A new report that the Opportunity Agenda released suggests that support for LGBTs among African-Americans and Latinos is on the rise, especially in media serving both communities.
According to the report, "Public Opinion and Discourse on the Intersection of LGBT Issues and Race", a study of attitudes toward LGBTs and studies of Latino and African-American niche media show that pro-LGBT voices far outweigh anti-LGBT voices.
The report, which analyzes four different studies, suggests that historically marginalized communities are pulled between support for LGBT equality and traditional sense of morality and religiosity. Still, experts concluded that media outlets serving Latino and African-American communities are supportive of LGBT people.
"Latino media coverage was overwhelmingly positive when it came to LGBT rights issues," noted Elena Shore, an editor with New America Media.
The report concluded that people who go to church weekly are far less likely to be pro-LGBT, with 24 percent of weekly worshippers to support marriage equality compared with 57 percent of people who rarely or never attend worship services.
Most Americans believe homosexuality is something people are born with, said the report, adding that those who believe so are far more likely to support LGBT rights. Sixty-five percent of Americans who believe people are born gay support marriage equality, according to the report. Among those who think being gay is a choice, just 15 percent support same-sex marriage.
In total, just 36 percent of people believe that being gay is a choice, but the report found that 47 percent of Black Americans believe homosexuality to be a choice. More Latinos believed that people are born gay than the total sample, the report said, with 52 percent of Latinos believing people are born gay, compared with 42 percent overall.
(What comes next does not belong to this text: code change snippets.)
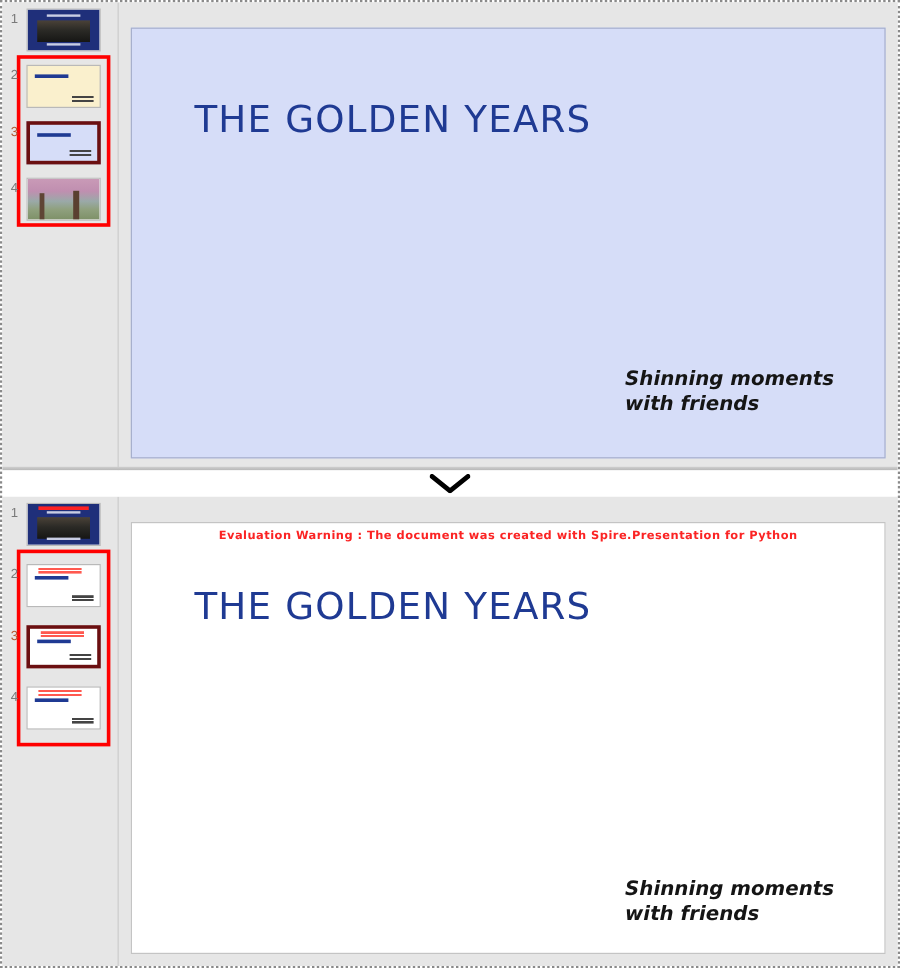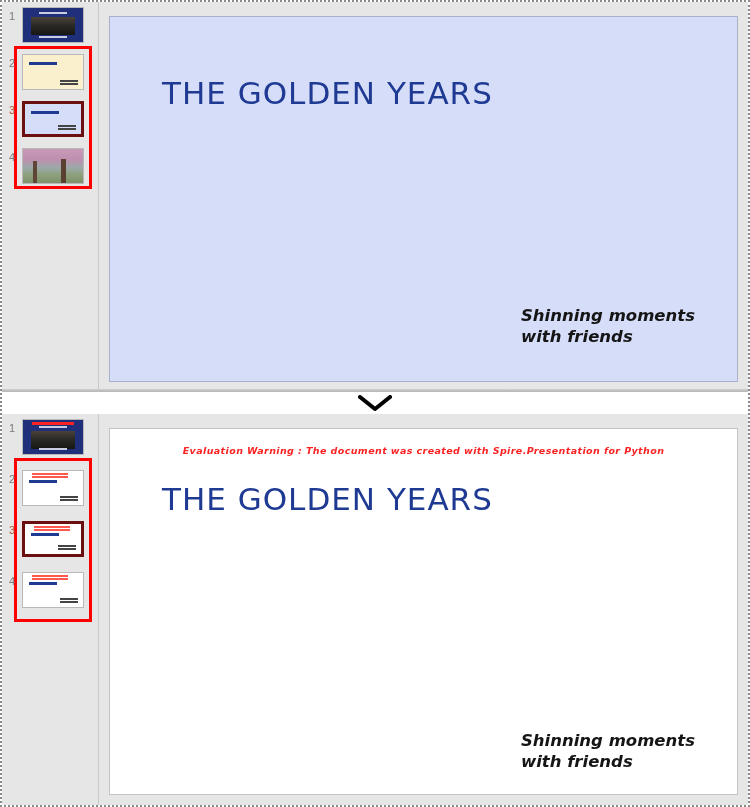--- a/index.html
+++ b/index.html
@@ -138,43 +138,42 @@
   }
 
   
   .stage {
     position: absolute;
     top: 0;
     left: 97px;
     right: 0;
     height: 100%;
     background: #e6e6e6;
-    padding: 14px 10px 10px 10px;
+    padding: 21px 10px 10px 10px;
   }
 
   .slide {
     position: relative;
     width: 100%;
     height: 100%;
     border: 1px solid #9aa0b5;
     overflow: hidden;
   }
   .slide-blue  { background: #d6ddf8; border-color: #a7b0cd; }
   .slide-white { background: #ffffff; border-color: #c4c4c4; }
 
   .eval-warning {
     position: absolute;
-    top: 15px;
+    top: 4px;
     left: 0;
     right: 0;
     text-align: center;
     color: #fb2323;
     font-family: "DejaVu Sans", sans-serif;
     font-size: 9.5px;
-    font-style: italic;
     font-weight: bold;
     letter-spacing: .4px;
     line-height: 13px;
   }
 
   .slide-title {
     position: absolute;
     left: 52px;
     color: #1f3a93;
     font-family: "DejaVu Sans", sans-serif;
The report found that African-Americans largely do not associate struggles for civil rights with the battle for LGBT rights.
In African-American media, the study found that common LGBT stories centered on HIV, bullying, homophobia and discrimination, with LGBT African Americans and other civil-rights leaders often commenting on stories. Pro-LGBT voices outnumbered anti-gay commentary, which most often came from African-American ministers.
The result, the report concluded, is a tug between condemning discrimination and condemning the perceived immorality of LGBT people.
A similar theme was also found in Latino media, where coverage was mostly supportive of LGBT rights. Latino media tended to cover marriage equality, the end of the military's ban on openly gay soldiers, LGBTs in larger Latino communities, celebrity news and anti-gay violence.
Voices in Latino media were overwhelmingly pro-LGBT, with most supporters being Latino and most anti-gay spokespeople being White.
Kimberly McLeod of the National Black Justice Coalition, which aims to end racism and homophobia, said the findings are useful for activists in educating media outlets on how to tell LGBT stories well.
Darryl Hannah of the Gay and Lesbian Alliance Against Defamation said his organization is pushing for more nuanced conversations around LGBT issues and race, amplifying voices of pro-LGBT faith leaders and celebrating images and stories that look at LGBT people in positive and complicated ways.
Still, the report found that in most cases, the media outlets studied were more likely to report on LGBT-specific issues than to include LGBT people in everyday stories.
The report notes that analysis comes from existing opinion research and that limited data on Asian-Americans, Native Americans and other groups resulted in the study being narrowed to Latinos and African-Americans.